**Activity:**
Copy the entries without a single change. Pictures should be dropped.

Top of Data extracts

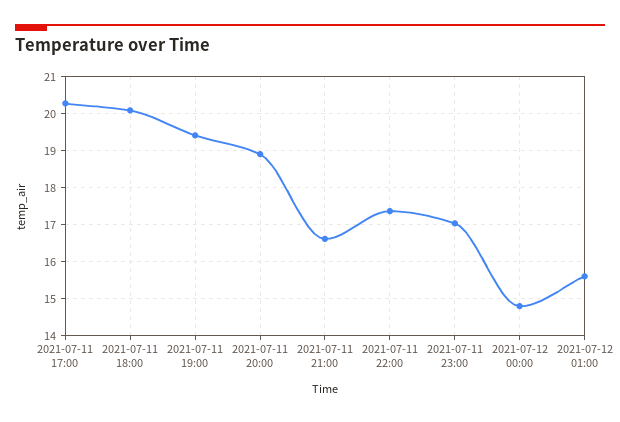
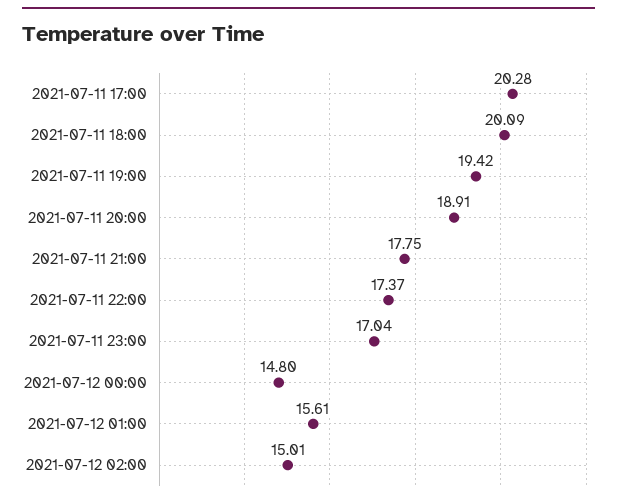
2021-07-11 21:00: 16.6 -> 17.75
2021-07-12 02:00: none -> 15.01

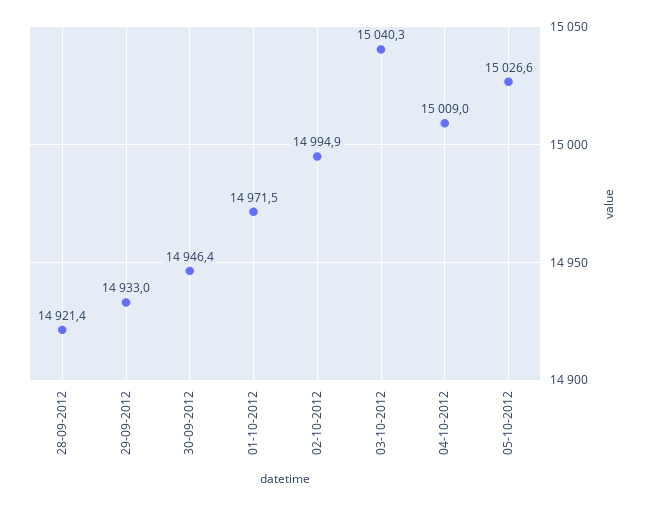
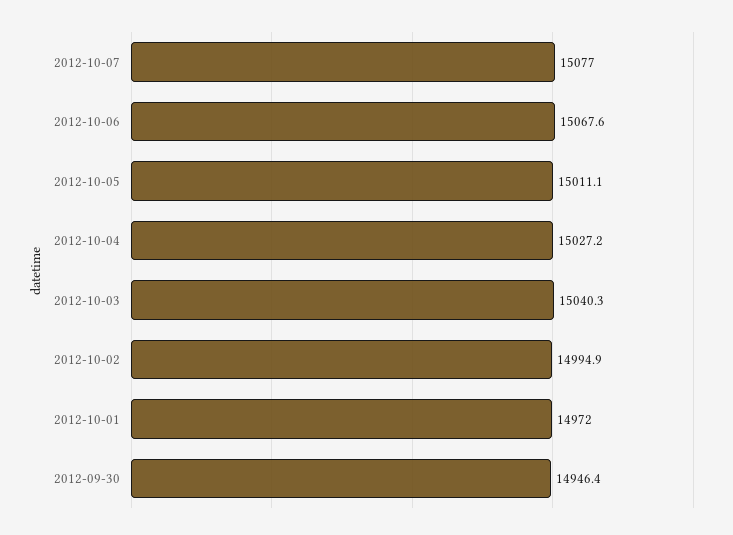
28-09-2012: 14921.4 -> none
29-09-2012: 14933 -> none
01-10-2012: 14971.5 -> 14972
04-10-2012: 15009 -> 15027.2
05-10-2012: 15026.6 -> 15011.1
2012-10-07: none -> 15077
2012-10-06: none -> 15067.6

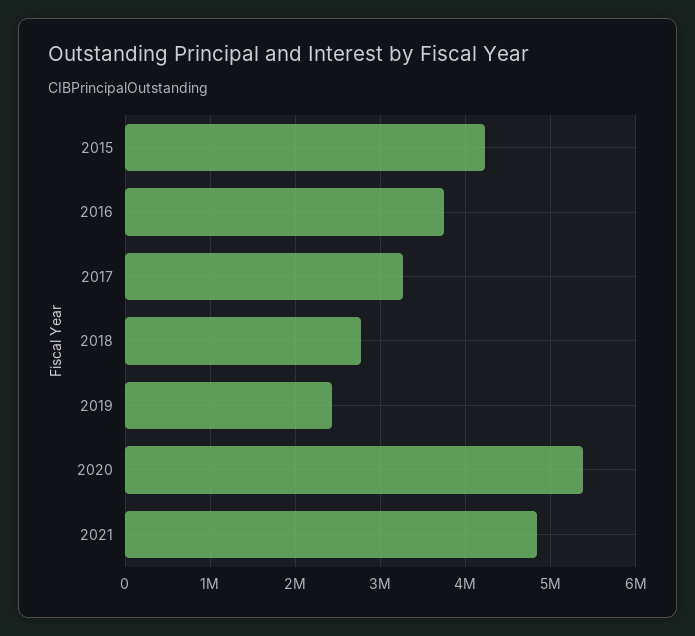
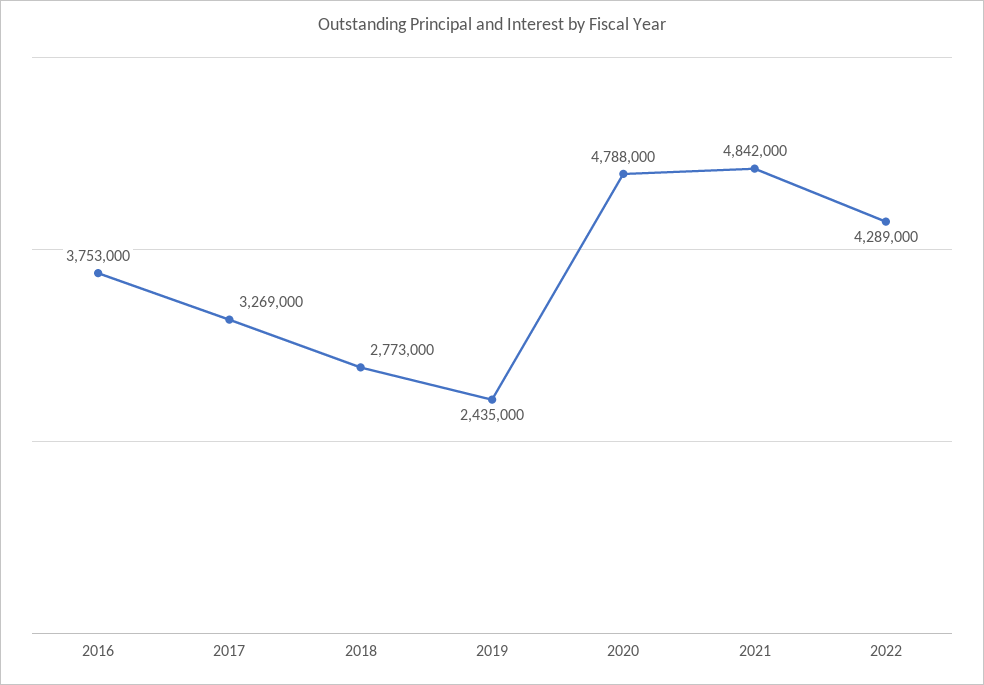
2015: 4200000 -> none
2020: 5400000 -> 4788000
2022: none -> 4289000

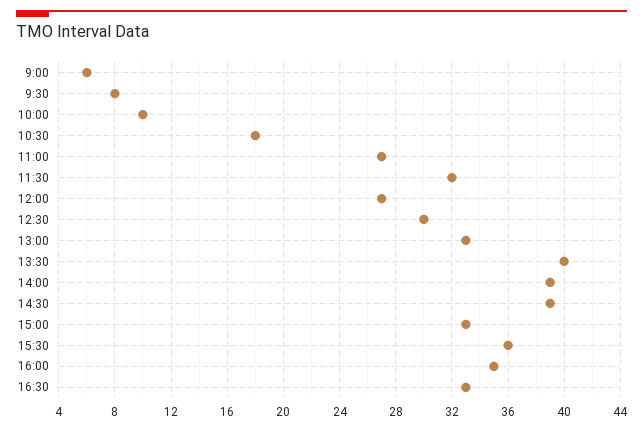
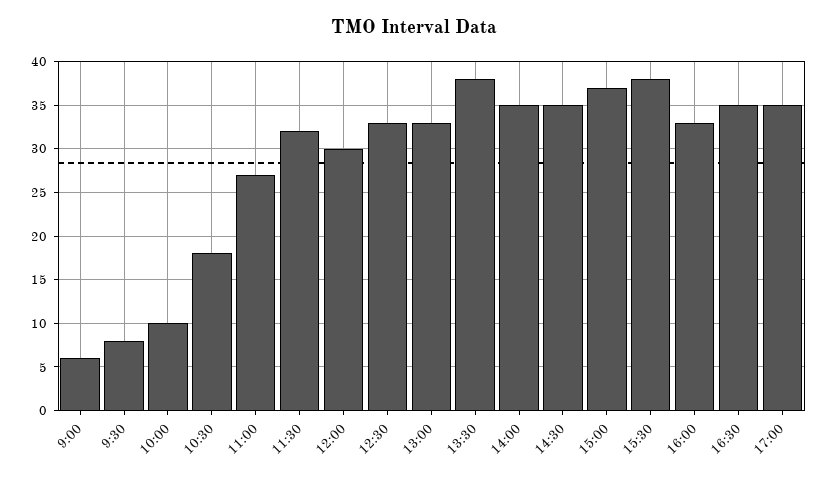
12:00: 27 -> 30
12:30: 30 -> 33
13:30: 40 -> 38
14:00: 39 -> 35
14:30: 39 -> 35
15:00: 33 -> 37
15:30: 36 -> 38
16:00: 35 -> 33
16:30: 33 -> 35
17:00: none -> 35

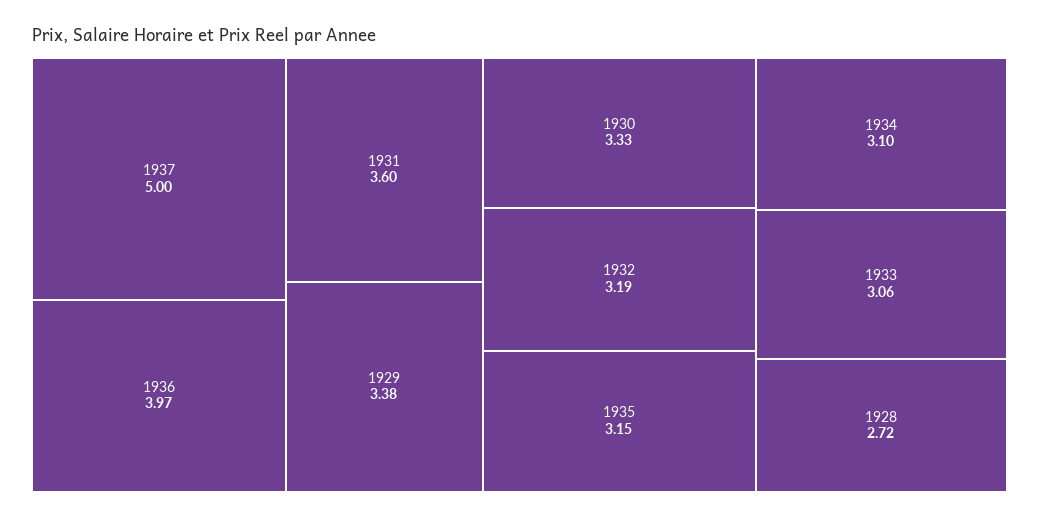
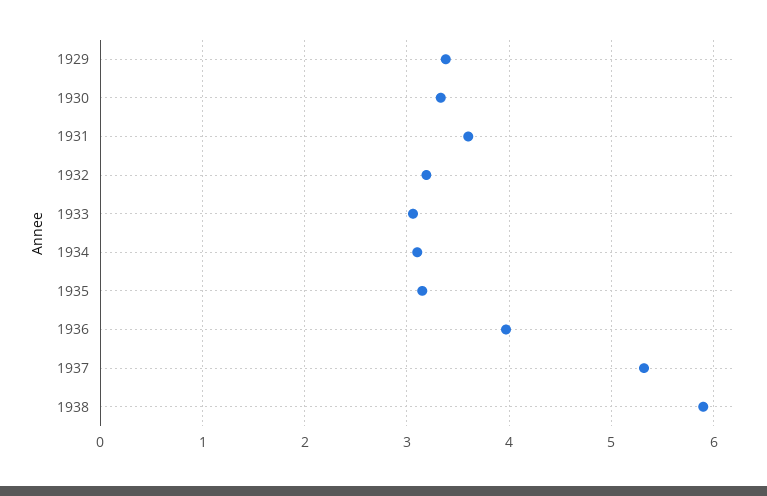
1937: 5 -> 5.3
1928: 2.72 -> none
1938: none -> 5.9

Bottom of Data extracts

**Answer space:**
2021-07-11 21:00: 16.6 -> 17.75
2021-07-12 02:00: none -> 15.01

28-09-2012: 14921.4 -> none
29-09-2012: 14933 -> none
01-10-2012: 14971.5 -> 14972
04-10-2012: 15009 -> 15027.2
05-10-2012: 15026.6 -> 15011.1
2012-10-07: none -> 15077
2012-10-06: none -> 15067.6

2015: 4200000 -> none
2020: 5400000 -> 4788000
2022: none -> 4289000

12:00: 27 -> 30
12:30: 30 -> 33
13:30: 40 -> 38
14:00: 39 -> 35
14:30: 39 -> 35
15:00: 33 -> 37
15:30: 36 -> 38
16:00: 35 -> 33
16:30: 33 -> 35
17:00: none -> 35

1937: 5 -> 5.3
1928: 2.72 -> none
1938: none -> 5.9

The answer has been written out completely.